▶ **Available data**:
━━━━
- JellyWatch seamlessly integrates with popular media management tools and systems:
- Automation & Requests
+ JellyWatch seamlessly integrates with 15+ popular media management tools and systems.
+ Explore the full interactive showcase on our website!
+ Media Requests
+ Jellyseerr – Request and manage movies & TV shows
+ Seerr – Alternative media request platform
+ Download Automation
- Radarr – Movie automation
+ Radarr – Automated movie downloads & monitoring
━━━━
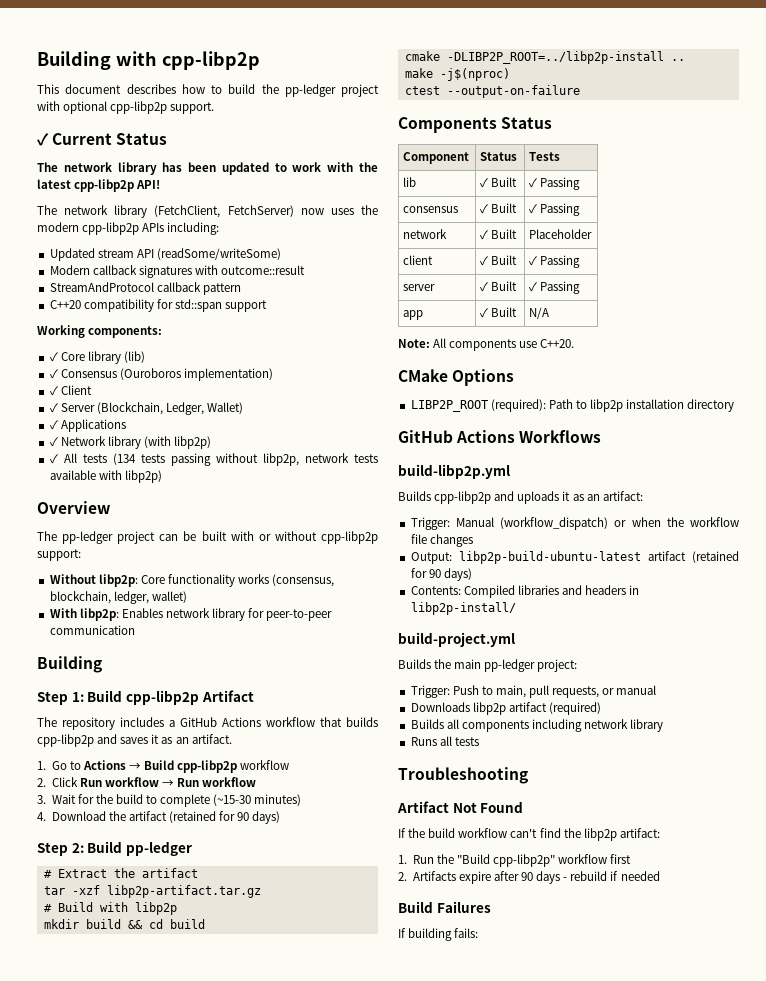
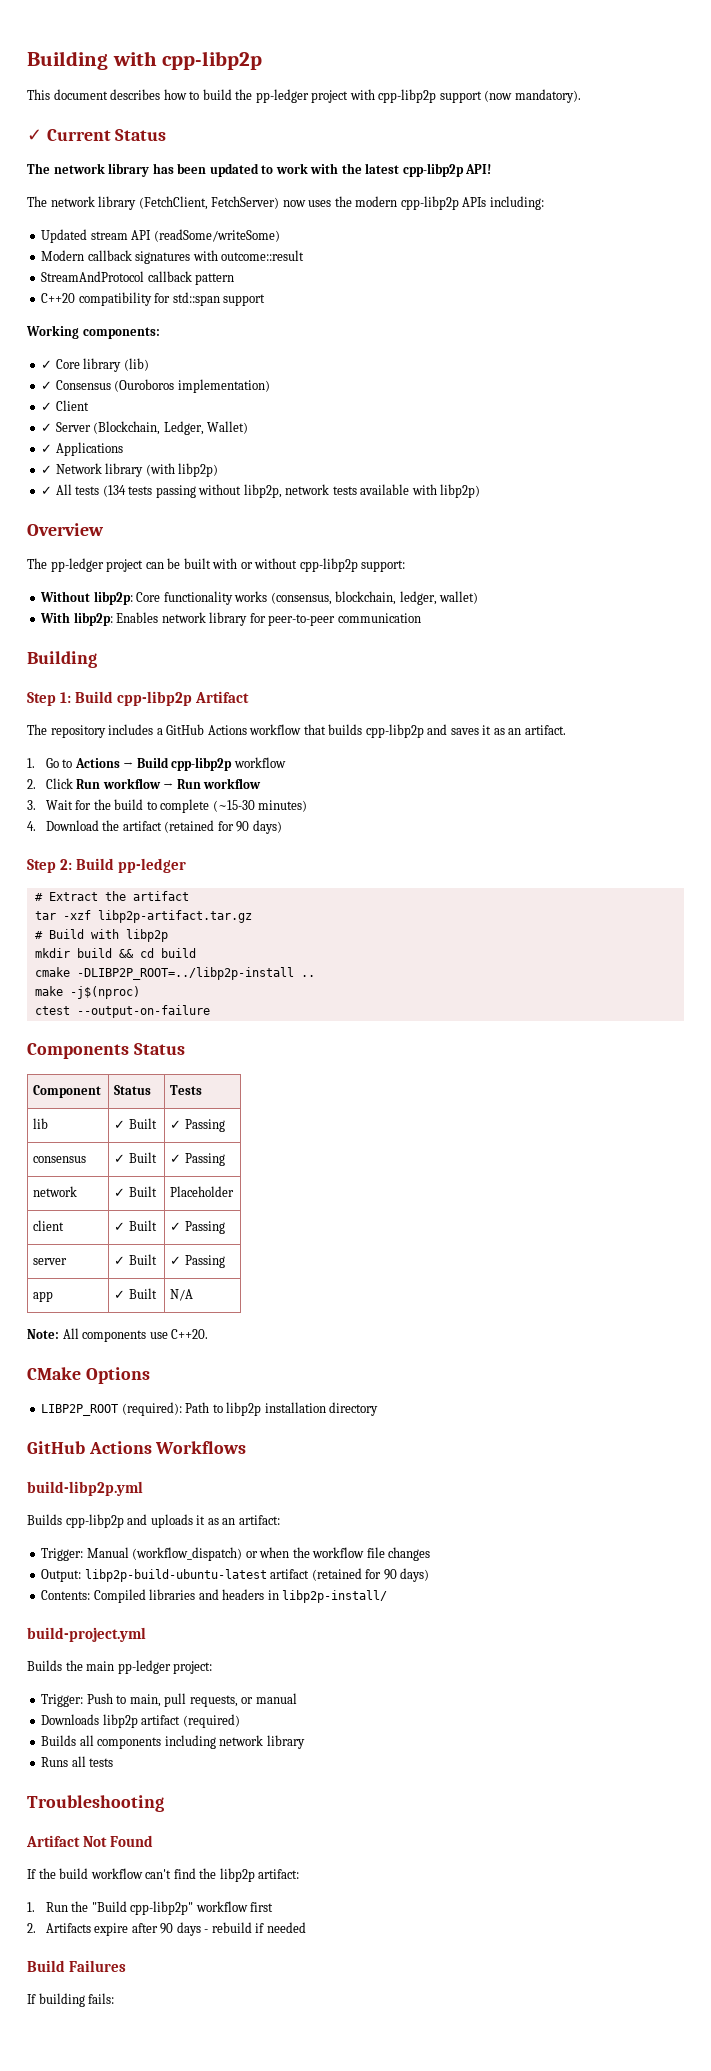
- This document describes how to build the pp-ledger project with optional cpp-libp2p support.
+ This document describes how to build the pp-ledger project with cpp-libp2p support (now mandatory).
━━━━
Each line above that carries the string "Requests" has to be returned.

▶ **Problem solution**:
- Automation & Requests
+ Media Requests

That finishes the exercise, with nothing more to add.